I loved this location! On the first floor of the front block were the public baths, literally a ceramic bath in it's own cubicle, really great to see! Then the main pool area itself was great, still with its supports in place from its last use when boarded over as a theatre/ballroom. Along with these areas there was also the somewhat more dilapidated boiler house out the back, changing rooms, a bar area, balcony/gallery seating, lots. Sadly it is now no more having been all but demolished, leaving only the facade/front block which is twinned with the still operational Town Hall building next door.

The stage still insitu, changing room cubicles on the right, viewed from the gallery:







JD


----------



## sam (Dec 16, 2005)

We went beginning december 2004 (sub-urban, nobodythere), and no work had started on it, but by the spring i think it was, 2005, someone posted up some pics on the darkplaces forum of the site looking buildingless. they might still be there in the now archived abandoned buildings section posts.

it was difficult to tell which bit had been demolished, but i think we deduced at the time they had demolished the smaller pool.

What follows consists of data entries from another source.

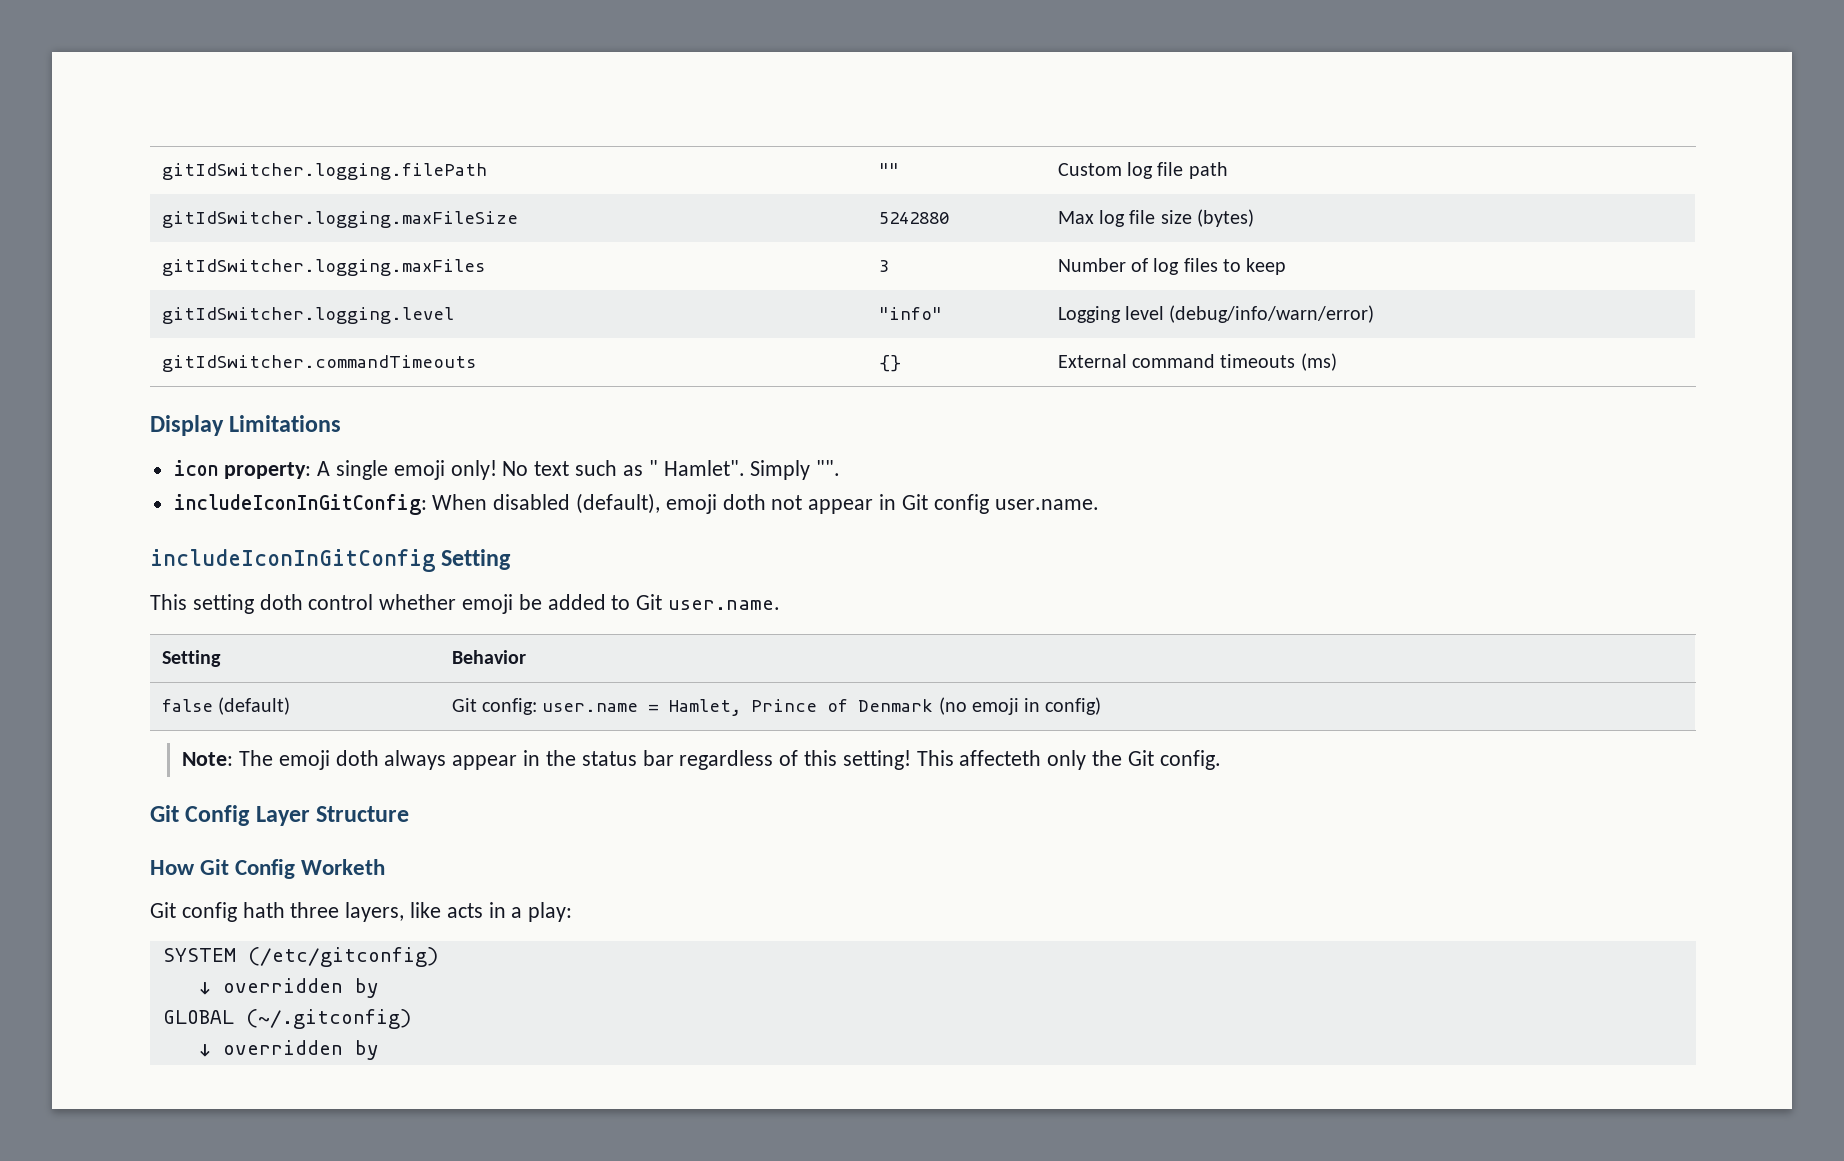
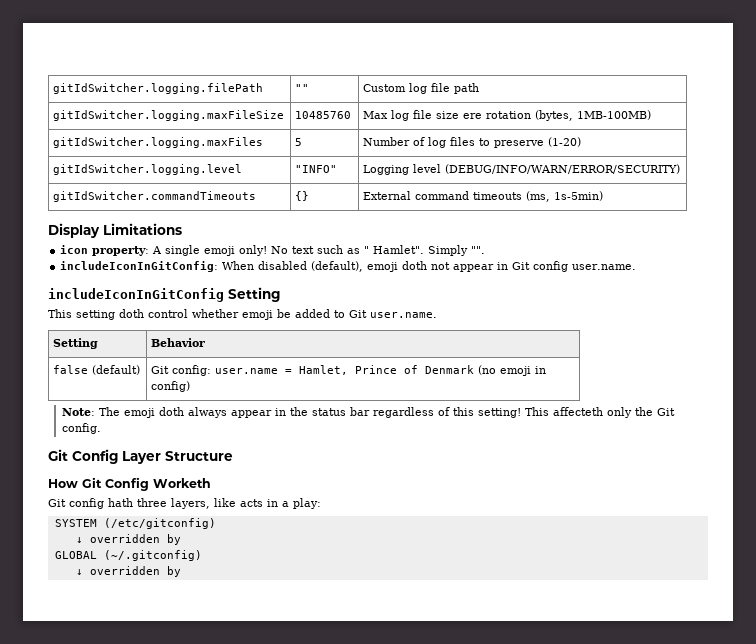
- gitIdSwitcher.logging.maxFileSize | 5242880 | Max log file size (bytes)
+ gitIdSwitcher.logging.maxFileSize | 10485760 | Max log file size ere rotation (bytes, 1MB-100MB)
- gitIdSwitcher.logging.maxFiles | 3 | Number of log files to keep
+ gitIdSwitcher.logging.maxFiles | 5 | Number of log files to preserve (1-20)
- gitIdSwitcher.logging.level | "info" | Logging level (debug/info/warn/error)
+ gitIdSwitcher.logging.level | "INFO" | Logging level (DEBUG/INFO/WARN/ERROR/SECURITY)
- gitIdSwitcher.commandTimeouts | {} | External command timeouts (ms)
+ gitIdSwitcher.commandTimeouts | {} | External command timeouts (ms, 1s-5min)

the new development on the site there will be the bernie grant centre, if it's not half built already. but short of going down there and having a look, i don't know what the site looks like now.

i can't get to the haringey website info either, and it says on their site that their electronic data was kept in a building at hemel hempstead, which closed because of the nearby fire. but that would be where to look when it's back up.

sorry not much help, best i can do at the moment.

sam


----------